You see this trap sometimes when applications put the labels for controls as text in the controls themselves, such as an edit box that says “First Name” until you type into it. Sometimes, you’ll find the application will check to make sure the edit box is not empty, but the application is perfectly happy with “First Name” in it. The application is happy, but is the client happy that 50% of his registrations come from First Name Last Name of Address City State 55555? I think not. Don’t let them do it. Even if they’re trusted computer professionals.

Secondly, this is another reminder to check all your application’s outputs, QA. I know, that means sometimes getting up from the faintly warm glow of your monitor and the seat that has molded itself nicely to your backside, but if your application prints anything, you’d better make sure it looks good on paper (and on A4 paper if you’re pretending international use).
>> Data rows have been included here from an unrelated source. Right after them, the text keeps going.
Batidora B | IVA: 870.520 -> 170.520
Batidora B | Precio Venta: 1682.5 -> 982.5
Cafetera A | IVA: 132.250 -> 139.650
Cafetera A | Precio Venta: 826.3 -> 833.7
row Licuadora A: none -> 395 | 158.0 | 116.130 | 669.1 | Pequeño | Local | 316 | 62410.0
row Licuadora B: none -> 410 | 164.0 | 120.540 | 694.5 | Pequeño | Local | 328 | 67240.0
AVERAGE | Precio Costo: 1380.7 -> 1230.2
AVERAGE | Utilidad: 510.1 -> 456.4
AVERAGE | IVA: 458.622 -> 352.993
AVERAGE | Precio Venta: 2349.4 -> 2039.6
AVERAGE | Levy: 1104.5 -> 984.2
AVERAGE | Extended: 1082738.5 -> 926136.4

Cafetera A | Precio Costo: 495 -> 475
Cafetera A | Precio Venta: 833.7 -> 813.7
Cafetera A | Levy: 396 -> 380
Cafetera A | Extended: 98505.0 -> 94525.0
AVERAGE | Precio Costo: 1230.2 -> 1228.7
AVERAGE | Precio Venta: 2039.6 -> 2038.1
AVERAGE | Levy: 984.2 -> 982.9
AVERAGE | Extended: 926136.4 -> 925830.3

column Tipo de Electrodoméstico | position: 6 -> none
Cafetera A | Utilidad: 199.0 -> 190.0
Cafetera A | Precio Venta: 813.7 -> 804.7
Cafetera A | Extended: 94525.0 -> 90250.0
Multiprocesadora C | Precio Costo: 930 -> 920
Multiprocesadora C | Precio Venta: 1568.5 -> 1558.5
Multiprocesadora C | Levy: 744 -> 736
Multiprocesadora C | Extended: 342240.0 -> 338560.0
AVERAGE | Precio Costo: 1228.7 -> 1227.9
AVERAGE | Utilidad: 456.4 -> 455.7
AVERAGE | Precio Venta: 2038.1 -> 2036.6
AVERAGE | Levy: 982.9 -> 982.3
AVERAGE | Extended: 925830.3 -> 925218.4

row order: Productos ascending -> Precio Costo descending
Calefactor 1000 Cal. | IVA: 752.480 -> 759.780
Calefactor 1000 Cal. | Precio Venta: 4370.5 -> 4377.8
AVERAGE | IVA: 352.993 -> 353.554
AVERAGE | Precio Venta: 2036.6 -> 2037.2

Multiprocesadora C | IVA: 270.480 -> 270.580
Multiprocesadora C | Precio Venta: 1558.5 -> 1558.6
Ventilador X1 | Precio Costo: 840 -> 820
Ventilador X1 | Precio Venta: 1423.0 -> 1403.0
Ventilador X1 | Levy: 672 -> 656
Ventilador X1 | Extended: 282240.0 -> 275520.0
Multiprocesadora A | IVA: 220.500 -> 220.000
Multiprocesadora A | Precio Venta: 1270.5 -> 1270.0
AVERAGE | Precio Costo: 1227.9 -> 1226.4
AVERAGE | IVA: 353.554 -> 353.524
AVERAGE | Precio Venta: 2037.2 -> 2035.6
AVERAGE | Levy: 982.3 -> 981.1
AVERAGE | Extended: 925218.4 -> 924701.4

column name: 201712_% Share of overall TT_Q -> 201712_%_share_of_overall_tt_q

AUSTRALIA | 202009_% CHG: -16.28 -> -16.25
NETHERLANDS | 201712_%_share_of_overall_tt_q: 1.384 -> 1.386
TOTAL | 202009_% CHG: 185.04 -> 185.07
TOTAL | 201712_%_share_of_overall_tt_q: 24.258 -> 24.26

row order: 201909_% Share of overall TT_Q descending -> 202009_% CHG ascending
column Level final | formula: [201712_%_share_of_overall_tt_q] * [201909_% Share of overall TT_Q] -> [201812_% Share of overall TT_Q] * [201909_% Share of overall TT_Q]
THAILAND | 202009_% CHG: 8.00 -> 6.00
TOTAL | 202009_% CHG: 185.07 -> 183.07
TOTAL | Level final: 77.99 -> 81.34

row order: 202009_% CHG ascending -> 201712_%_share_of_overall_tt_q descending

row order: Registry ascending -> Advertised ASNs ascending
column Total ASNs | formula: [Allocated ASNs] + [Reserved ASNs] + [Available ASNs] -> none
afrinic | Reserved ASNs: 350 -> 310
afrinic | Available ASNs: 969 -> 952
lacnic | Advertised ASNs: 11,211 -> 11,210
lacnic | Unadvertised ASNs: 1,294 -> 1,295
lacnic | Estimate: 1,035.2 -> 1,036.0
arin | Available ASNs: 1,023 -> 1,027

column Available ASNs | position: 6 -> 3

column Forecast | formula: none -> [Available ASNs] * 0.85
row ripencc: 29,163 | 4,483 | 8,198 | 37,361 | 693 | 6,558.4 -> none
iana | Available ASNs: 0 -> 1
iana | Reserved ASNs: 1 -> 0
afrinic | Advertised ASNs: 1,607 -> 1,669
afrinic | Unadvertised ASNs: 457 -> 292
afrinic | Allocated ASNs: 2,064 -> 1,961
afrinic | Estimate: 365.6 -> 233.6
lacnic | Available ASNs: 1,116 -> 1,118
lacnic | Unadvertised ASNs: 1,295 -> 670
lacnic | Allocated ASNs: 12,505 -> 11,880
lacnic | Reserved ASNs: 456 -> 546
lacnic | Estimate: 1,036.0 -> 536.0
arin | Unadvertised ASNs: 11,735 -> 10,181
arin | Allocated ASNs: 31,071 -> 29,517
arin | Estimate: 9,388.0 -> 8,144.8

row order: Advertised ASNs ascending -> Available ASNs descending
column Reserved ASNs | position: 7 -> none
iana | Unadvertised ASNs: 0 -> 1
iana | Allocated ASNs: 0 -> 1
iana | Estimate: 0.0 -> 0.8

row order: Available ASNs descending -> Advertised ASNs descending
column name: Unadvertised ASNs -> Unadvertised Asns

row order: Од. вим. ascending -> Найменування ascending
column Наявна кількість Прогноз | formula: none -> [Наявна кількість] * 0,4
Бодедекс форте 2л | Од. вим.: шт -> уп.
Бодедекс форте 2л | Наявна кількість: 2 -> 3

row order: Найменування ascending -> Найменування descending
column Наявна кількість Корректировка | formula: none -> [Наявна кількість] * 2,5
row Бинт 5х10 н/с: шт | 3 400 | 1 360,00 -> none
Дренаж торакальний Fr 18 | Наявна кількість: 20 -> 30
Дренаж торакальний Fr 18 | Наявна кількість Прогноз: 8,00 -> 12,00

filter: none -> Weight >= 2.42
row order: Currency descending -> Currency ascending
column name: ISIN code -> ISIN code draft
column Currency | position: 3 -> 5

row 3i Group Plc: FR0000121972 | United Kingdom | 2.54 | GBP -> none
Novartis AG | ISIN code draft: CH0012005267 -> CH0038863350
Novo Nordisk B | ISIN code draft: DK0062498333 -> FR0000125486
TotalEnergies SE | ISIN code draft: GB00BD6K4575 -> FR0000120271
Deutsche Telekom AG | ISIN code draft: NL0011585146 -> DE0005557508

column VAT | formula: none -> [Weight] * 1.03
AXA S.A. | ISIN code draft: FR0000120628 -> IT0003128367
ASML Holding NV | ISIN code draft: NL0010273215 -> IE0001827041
Making The Never Happen Every Day

Tuesday, March 8th, 2011 by The Director

Hotmail has a mechanism by which it translates URLs found in its text e-mails into hyperlinks. It does this smartly, using a special logic that I make sing the algorhythm-and-blues:


That will never happen, period.
Click for full size

You can forensically see what happened here. The logic says URLs don’t ever end with periods, so if there’s a period at the end of the URL, it’s the period at the end of a sentence and don’t make it hot.

Except, of course, in this case the period at the end of the sentence is part of the last parameter on the querystring, a user name that ends in a period. And if the period is not passed along when the user clicks, it’s an invalid URL.

On the plus side, it doesn’t look like a Hotmail bug; it looks like a problem with the receiving server. W00t!

You Microsofterati reading the blog ought to log that in your Hotmail buddies tracker for them.

Like My Name, Maybe The Message With The Correct Grammar Was Taken

Wednesday, January 5th, 2011 by The Director

It’s just a message one sees very briefly when configuring, so that means your team might see it once during the test phase? Is that a reason or an excuse?


What, ebay can't afford a simple 'if'?
Click for full size

Given that it’s one of the first messages that your user sees, this will be one of the first impressions the user gets as to the reliability of your software. And if your messages are slop, your user–or potentially former soon-to-be user–might think your software is slop, too.

Your software’s installer is an application just like your application is. Test it vigorously.